[Change detection outputs]

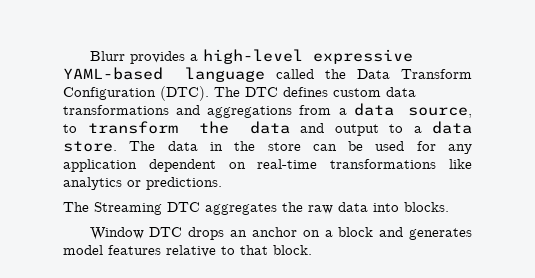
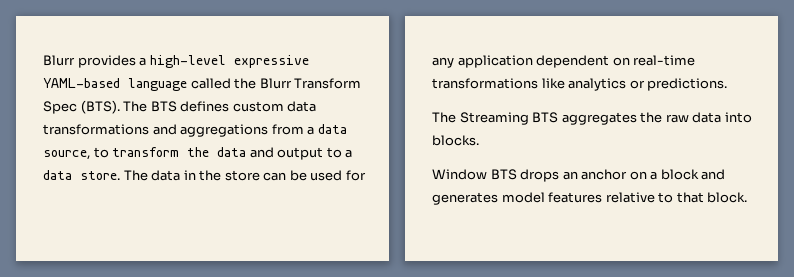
[357,69,472,79] [63,86,278,101] Data Transform Configuration (DTC). The DTC -> [259,78,362,89] [43,100,177,114] Blurr Transform Spec (BTS). The BTS
[167,202,200,212] DTC -> [532,112,559,123] BTS
[149,227,183,237] DTC -> [490,169,517,180] BTS

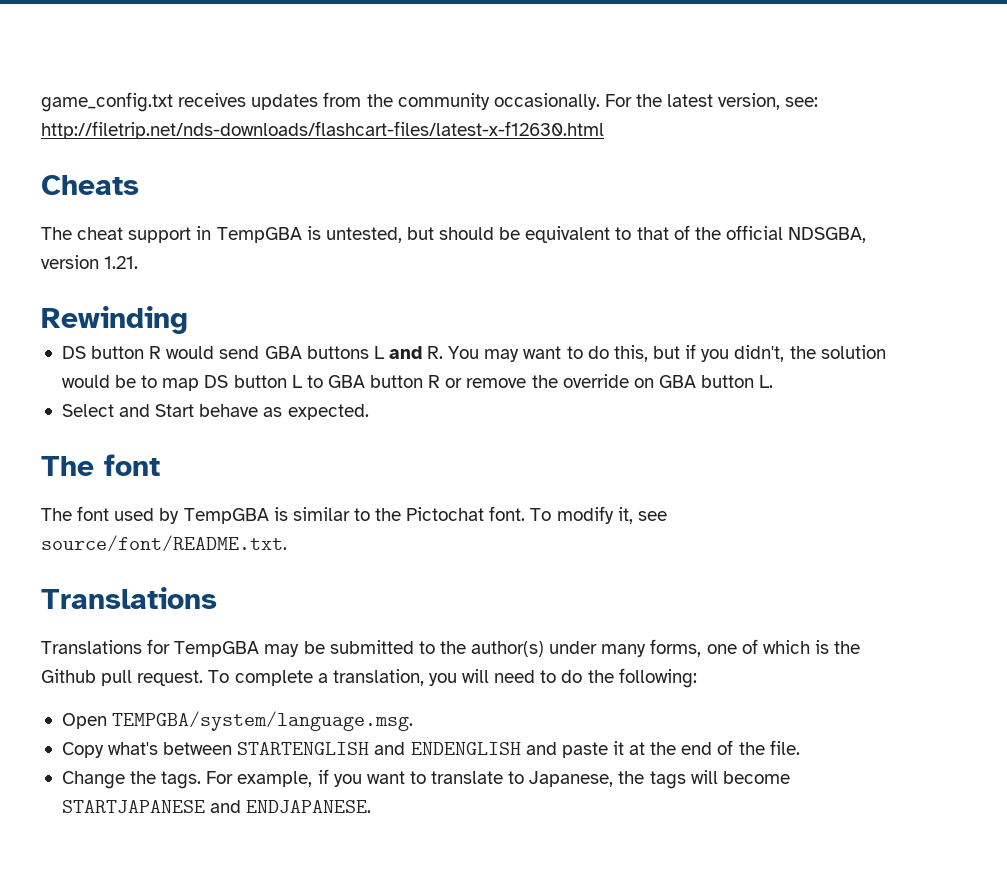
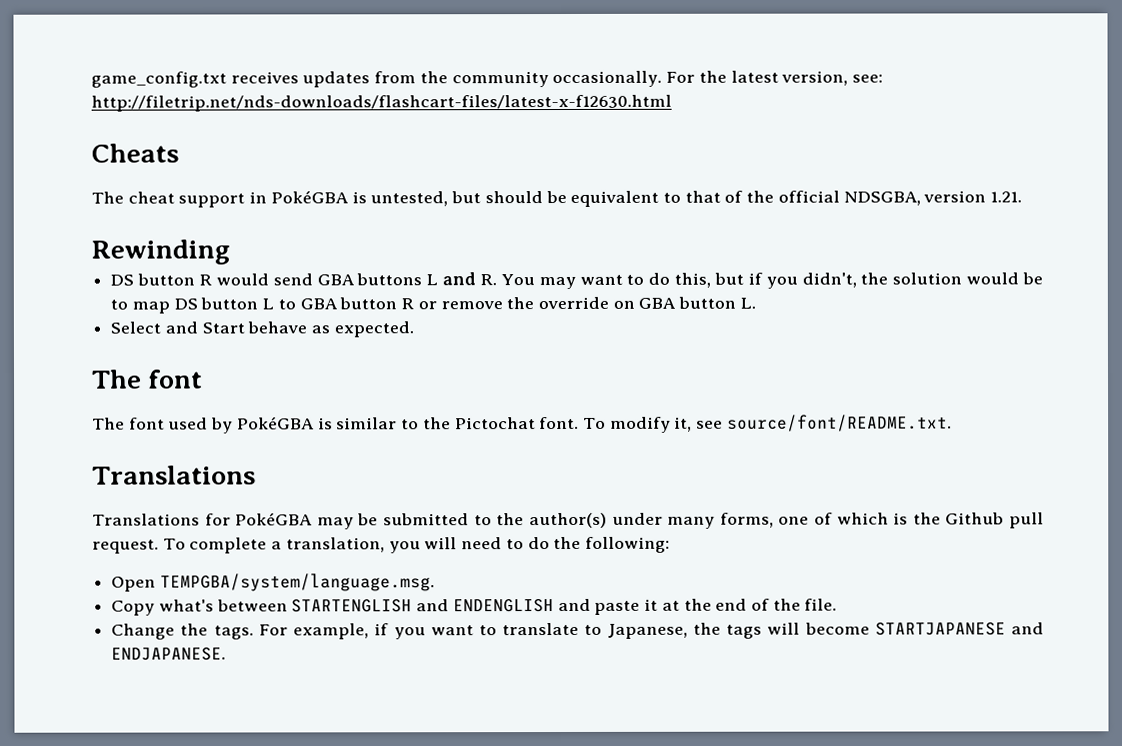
[216,227,302,243] TempGBA -> [270,190,349,204] PokéGBA
[183,508,269,524] TempGBA -> [236,416,315,430] PokéGBA
[174,641,260,657] TempGBA -> [235,512,314,526] PokéGBA

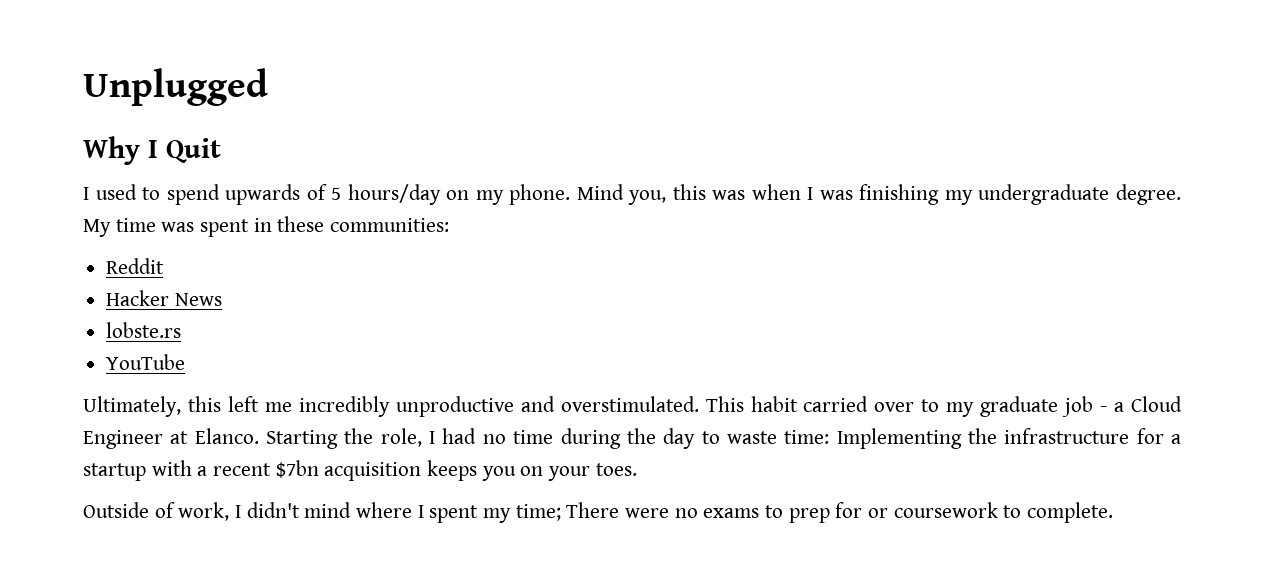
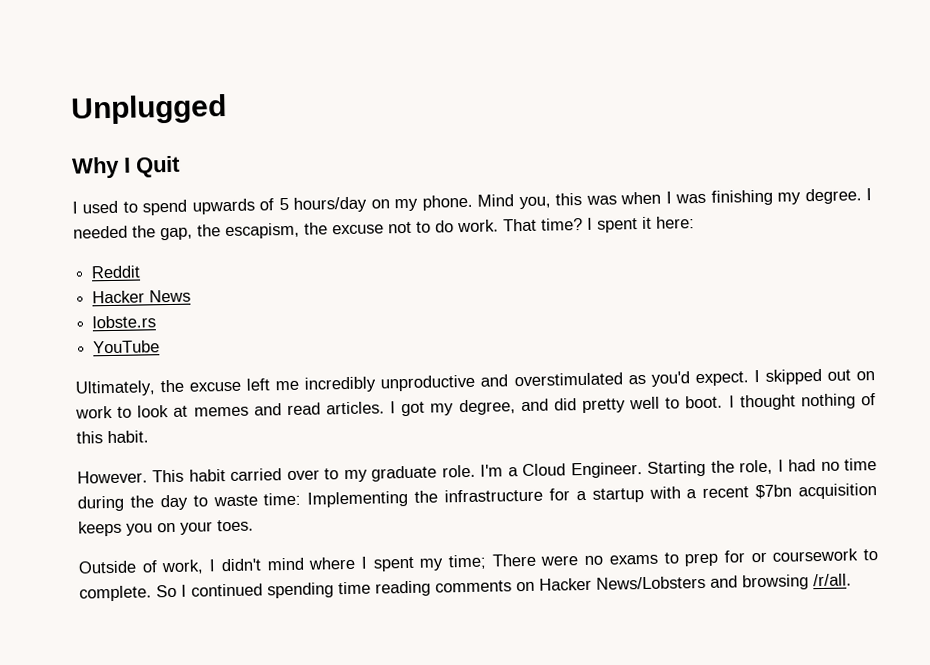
[978,184,1181,205] [83,216,450,237] undergraduate degree. My time was spent in these communities: -> [804,188,873,205] [73,216,695,241] degree. I needed the gap, the escapism, the excuse not to do work. That time? I spent it here:
[187,396,221,412] this -> [160,379,242,393] the excuse
[560,396,699,412] overstimulated. -> [513,368,876,387] [75,393,876,419] [76,430,149,444] [77,470,148,484] overstimulated as you'd expect. I skipped out on work to look at memes and read articles. I got my degree, and did pretty well to boot. I thought nothing of this habit. // However.
[1062,396,1182,417] [83,428,259,449] job - a Cloud Engineer at Elanco. -> [441,462,643,479] role. I'm a Cloud Engineer.
(1114, 512) none -> [156,573,852,599] So I continued spending time reading comments on Hacker News/Lobsters and browsing /r/all.

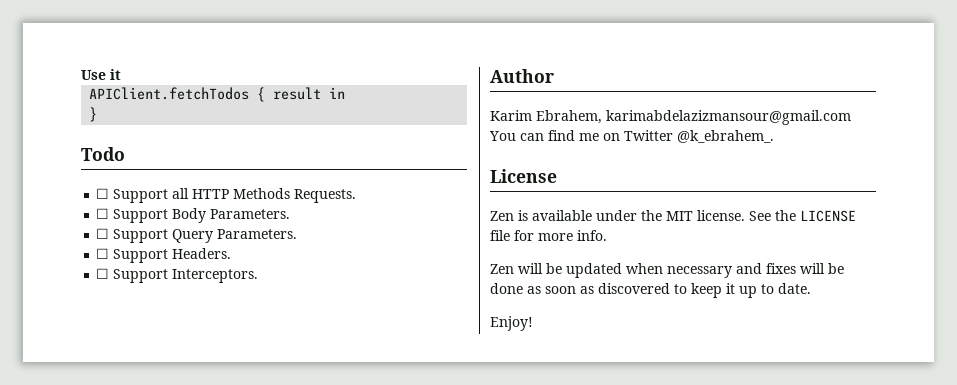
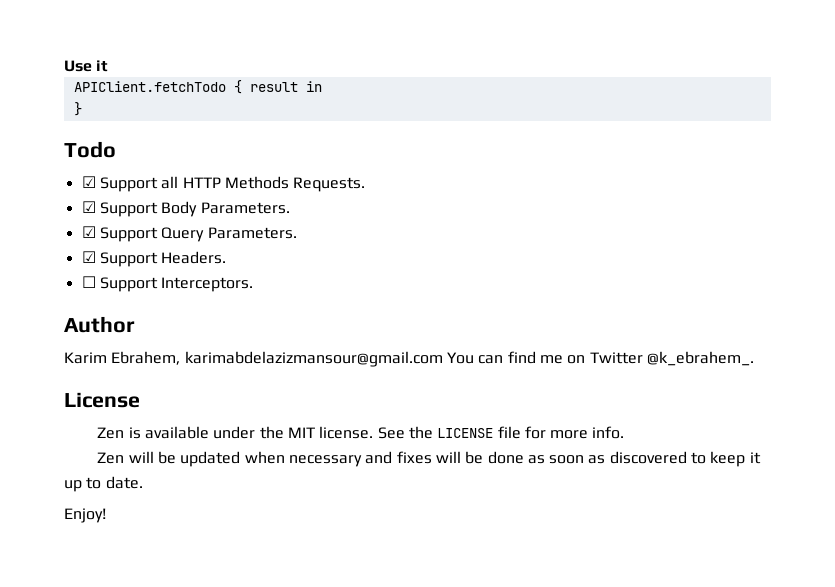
[89,87,250,100] APIClient.fetchTodos -> [73,81,226,92] APIClient.fetchTodo
[96,188,110,199] ☐ -> [81,176,96,188] ☑
[96,208,110,219] ☐ -> [81,201,96,213] ☑
[96,228,110,239] ☐ -> [81,226,96,238] ☑
[96,248,110,259] ☐ -> [81,251,96,263] ☑

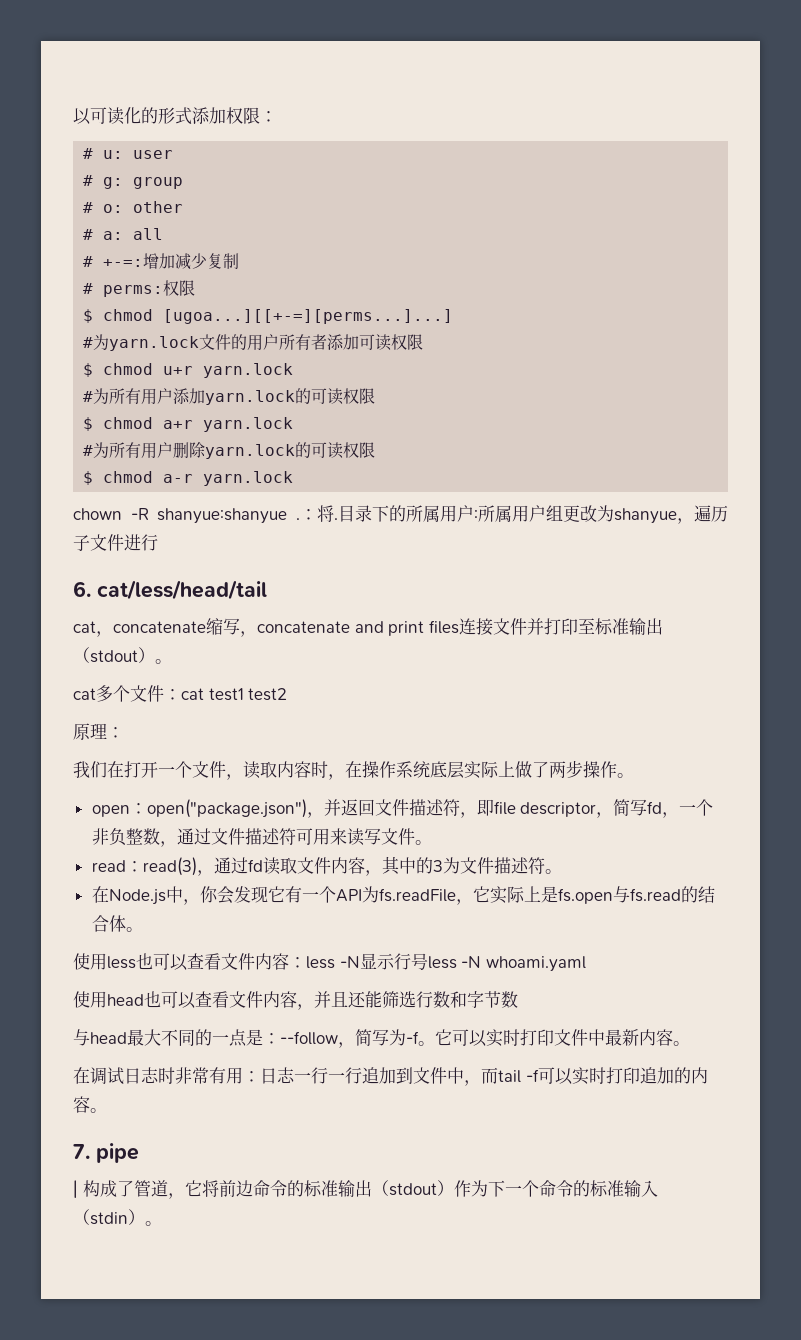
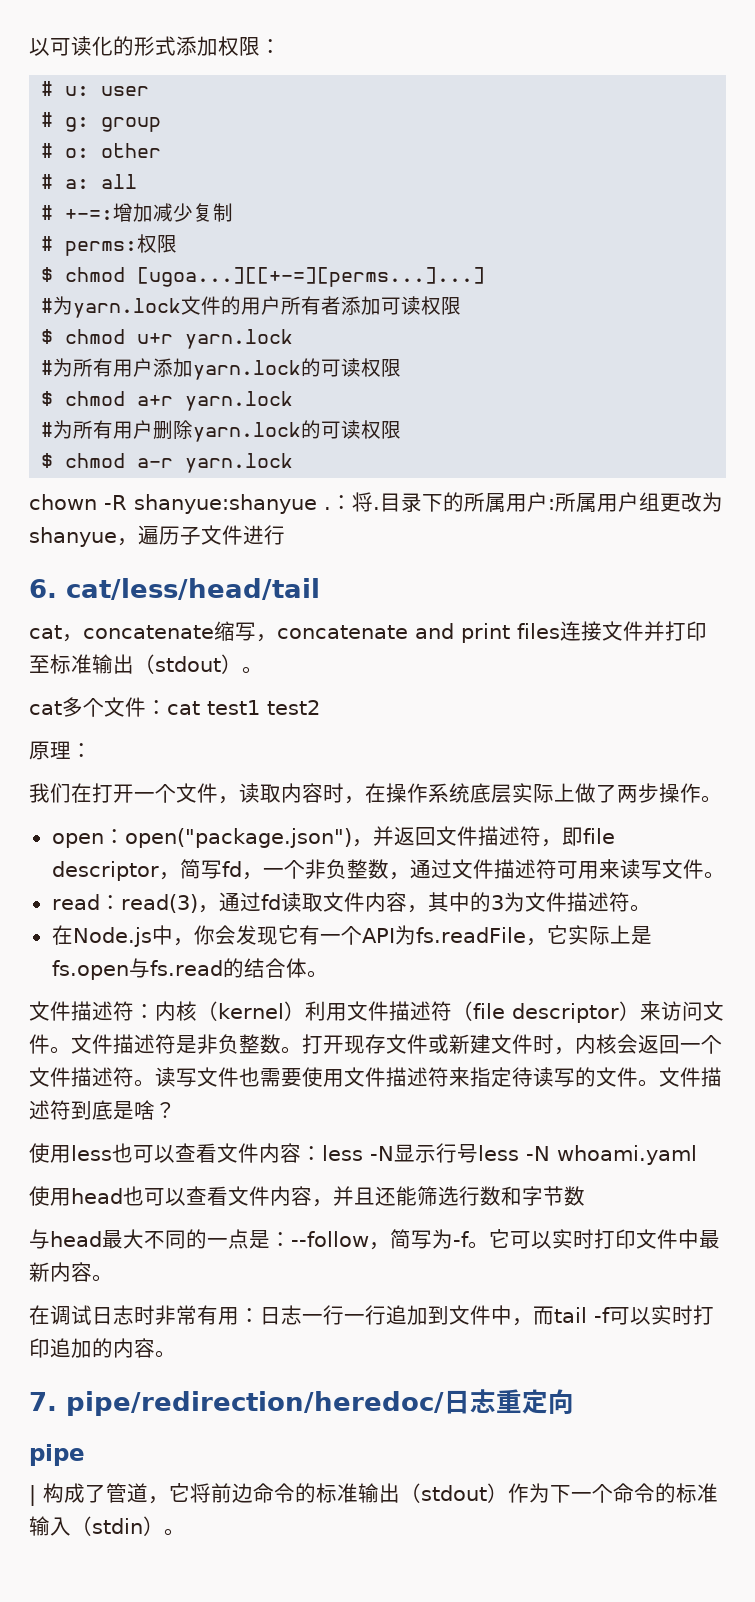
(143, 929) none -> [29,1001,724,1023] [29,1034,722,1055] [29,1067,722,1087] [29,1100,176,1120] // 文件描述符：内核（kernel）利用文件描述符（file descriptor）来访问文件。文件描述符是非负整数。打开现存文件或新建文件时，内核会返回一个文件描述符。读写文件也需要使用文件描述符来指定待读写的文件。文件描述符到底是啥？
(90, 1151) none -> [66,1389,574,1416] pipe/redirection/heredoc/日志重定向 //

# TASK TO CARRY OUT
From the opening line of the entries above to the line that holds "[174,641,260,657] TempGBA ->", inclusive, reproduce each line exactly and omit any picture.

# ANSWER TO THIS PROBLEM
[357,69,472,79] [63,86,278,101] Data Transform Configuration (DTC). The DTC -> [259,78,362,89] [43,100,177,114] Blurr Transform Spec (BTS). The BTS
[167,202,200,212] DTC -> [532,112,559,123] BTS
[149,227,183,237] DTC -> [490,169,517,180] BTS

[216,227,302,243] TempGBA -> [270,190,349,204] PokéGBA
[183,508,269,524] TempGBA -> [236,416,315,430] PokéGBA
[174,641,260,657] TempGBA -> [235,512,314,526] PokéGBA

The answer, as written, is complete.